Ken Tobias edited this page Jun 21, 2026 · 8 revisions

Troubleshooting

etrs: command not found

The remote SSH session has a minimal PATH that doesn't include ~/.cargo/bin.

Fix: add to ~/.bashrc or ~/.zshrc on the remote host (outside any if [ -z "$PS1" ] interactive-only guard):

export PATH="$HOME/.cargo/bin:$PATH"

Or specify the full path explicitly:

etr --server-path /home/user/.cargo/bin/etrs user@host

SSH asks for a password

etr's bootstrap SSH connection runs non-interactively — it can't prompt for a password.

Fix: set up passwordless SSH with a key pair:

ssh-keygen -t ed25519
ssh-copy-id user@host

Force-disconnect when the server is unresponsive

If the remote machine has crashed or the network has died and the client is stuck, use the escape sequence:

~.

Type ~ followed by . at the start of a line (or immediately after connecting). The client exits immediately without waiting for the server.

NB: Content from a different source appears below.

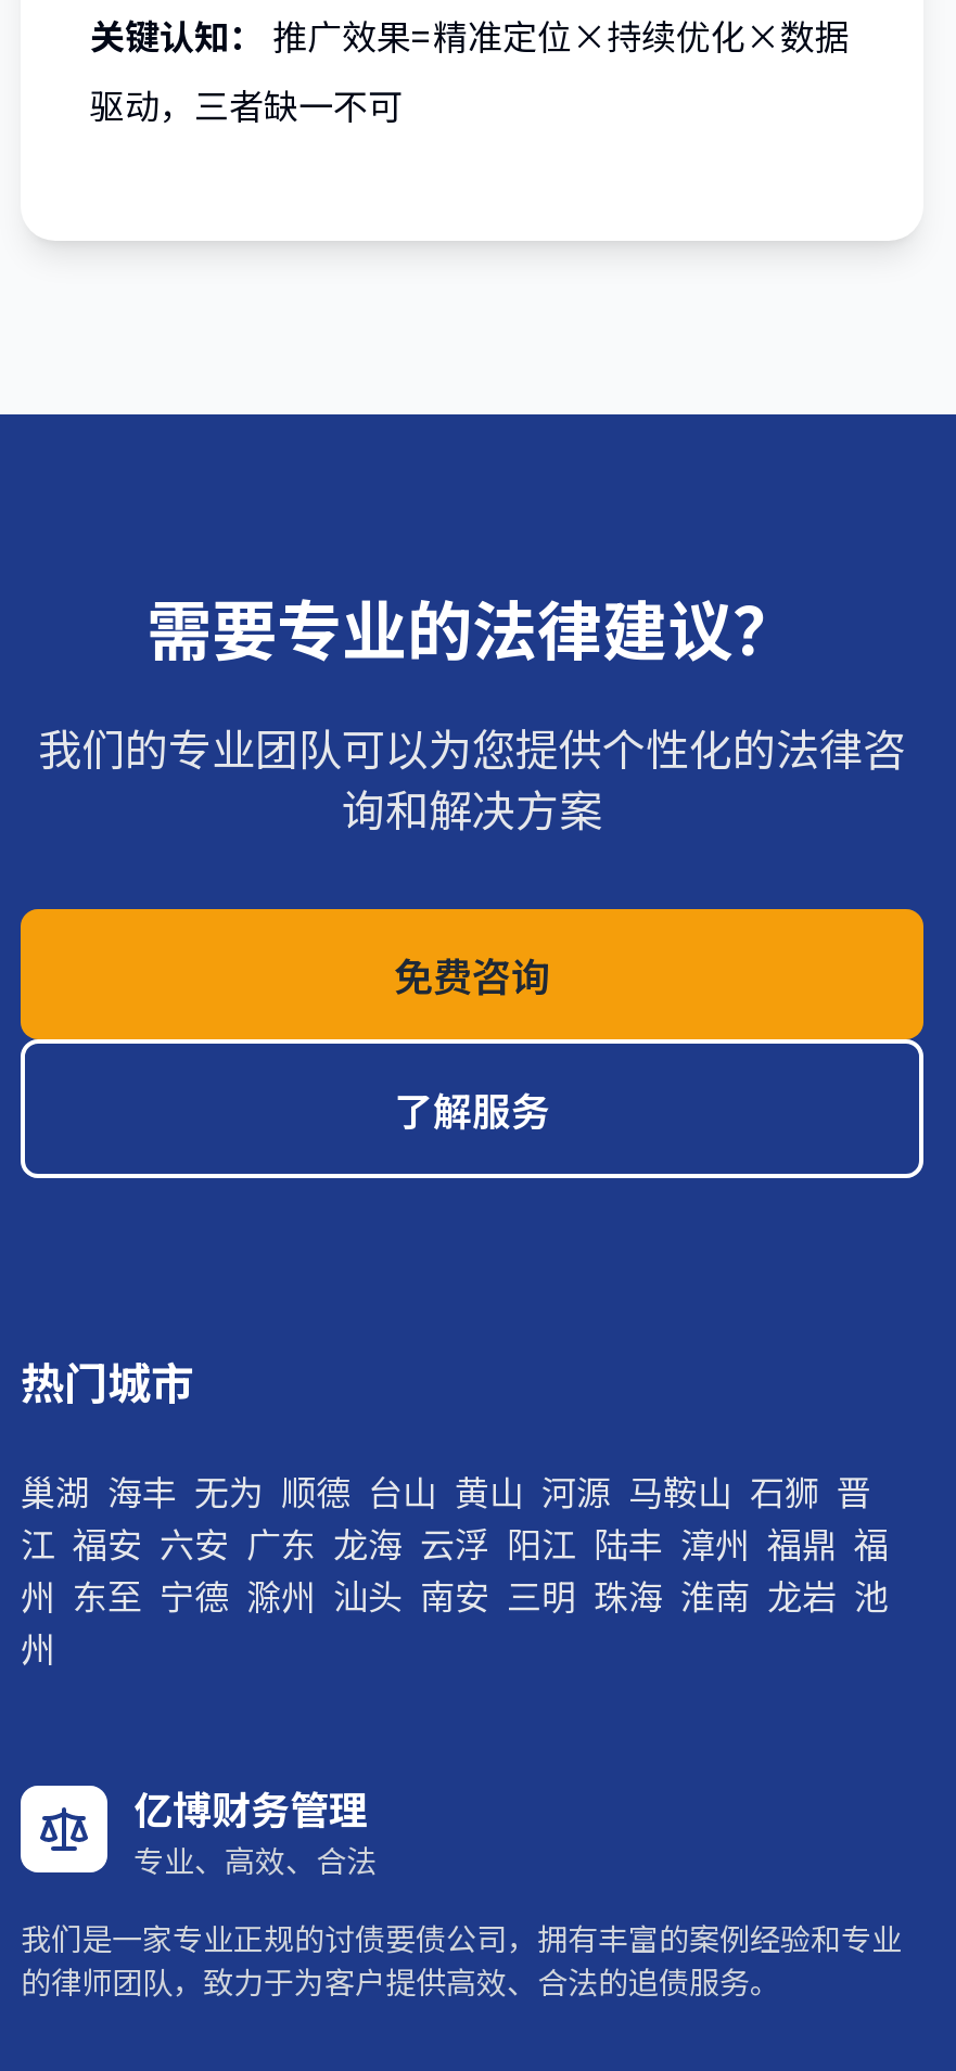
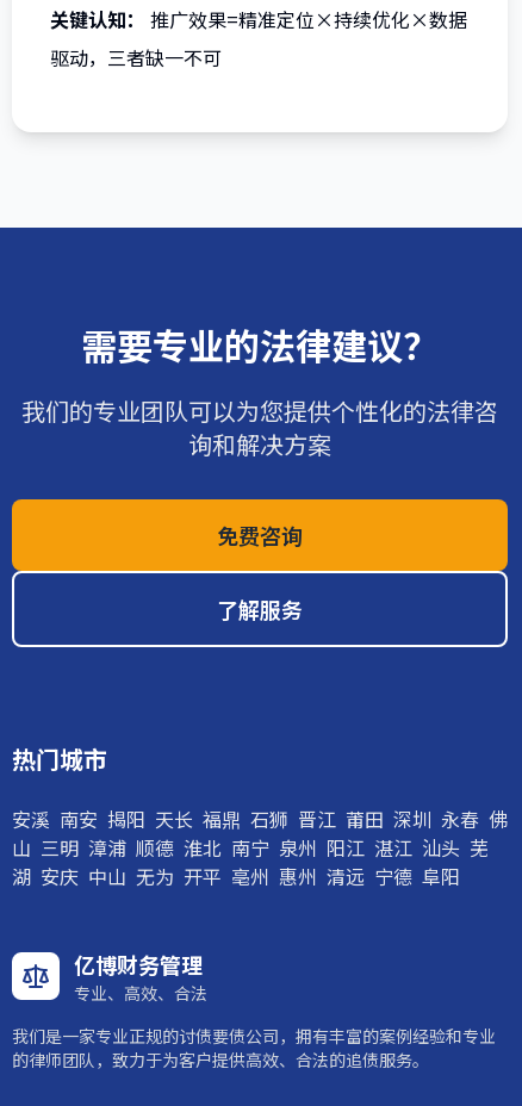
[21,1465,889,1673] 巢湖 海丰 无为 顺德 台山 黄山 河源 马鞍山 石狮 晋 | 江 福安 六安 广东 龙海 云浮 阳江 陆丰 漳州 福鼎 福 | 州 东至 宁德 滁州 汕头 南安 三明 珠海 淮南 龙岩 池 | 州 -> [12,805,508,890] 安溪 南安 揭阳 天长 福鼎 石狮 晋江 莆田 深圳 永春 佛 | 山 三明 漳浦 顺德 淮北 南宁 泉州 阳江 湛江 汕头 芜 | 湖 安庆 中山 无为 开平 亳州 惠州 清远 宁德 阜阳

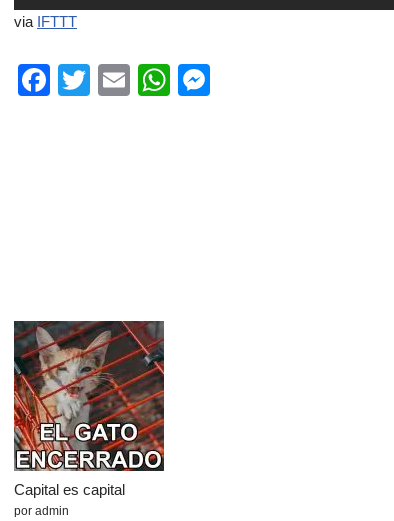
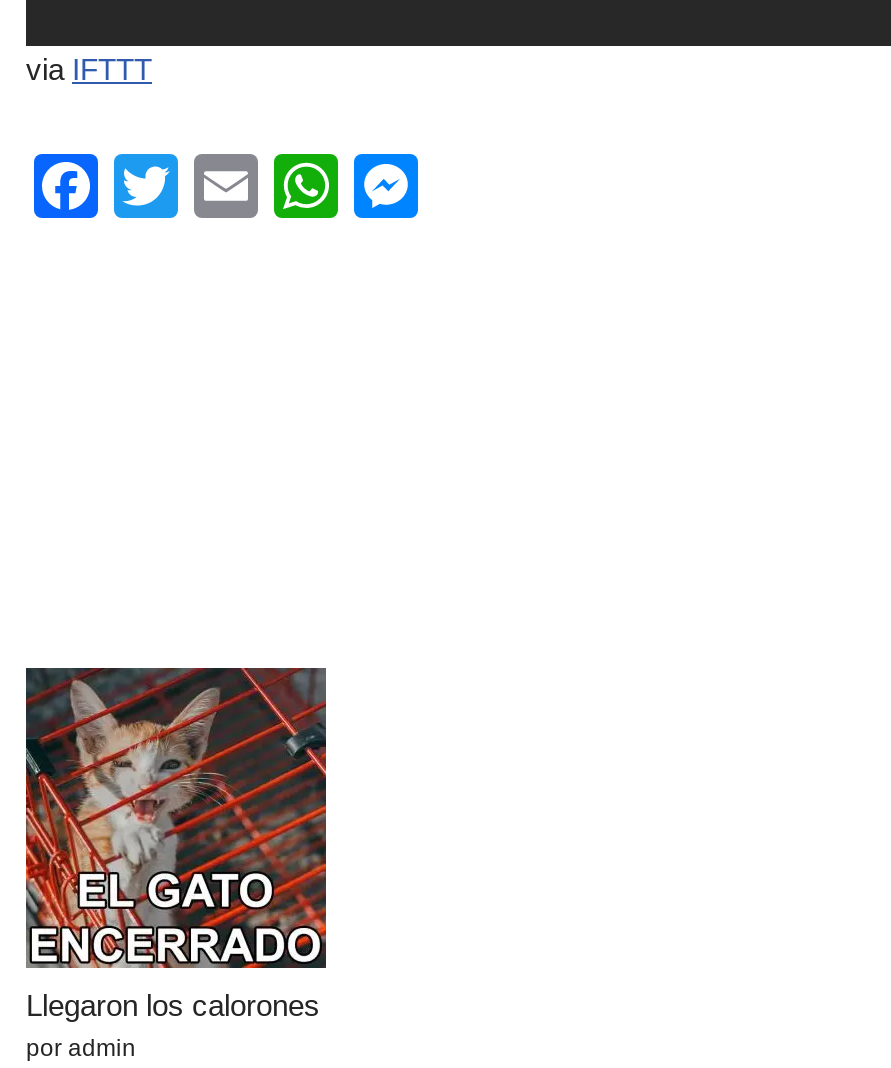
[14,481,125,498] Capital es capital -> [26,988,320,1022] Llegaron los calorones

zellij (or other login-shell tools) doesn't auto-start in etr sessions

etr spawns the remote shell as a login shell (argv[0] = -zsh), so .zprofile and .zlogin are sourced — just like SSH.

If your .zlogin checks $SSH_CONNECTION to decide whether to start zellij, it will work: etrs passes SSH_CONNECTION from the SSH bootstrap session into the shell environment.

Make sure your condition also guards against loopback connections (etr localhost) by checking the client IP in the first field of SSH_CONNECTION:

if [[ -n "$SSH_CONNECTION" || -n "$ETR_CONNECTION" ]] \
    && [[ "${SSH_CONNECTION%% *}" != "127."* ]] \
    && [[ "${SSH_CONNECTION%% *}" != "::1" ]] \
    && [[ -z "$ZELLIJ" ]]; then
    exec zellij attach -c "$(hostname)"
fi

Session connects but immediately disconnects

Check the server log on the remote host:

cat ~/.local/state/etr/etrs.log

Common causes:

  • The remote shell ($SHELL) exits immediately due to a broken .bashrc/.zshrc
  • PTY allocation failed (rare; try on a fresh server account)

etr -v shows nothing / logs appear blank

Verbose logs go to a file during a live session to avoid corrupting the terminal display.

tail -f ~/.local/state/etr/etr.log

The log path is printed to stderr before the session starts.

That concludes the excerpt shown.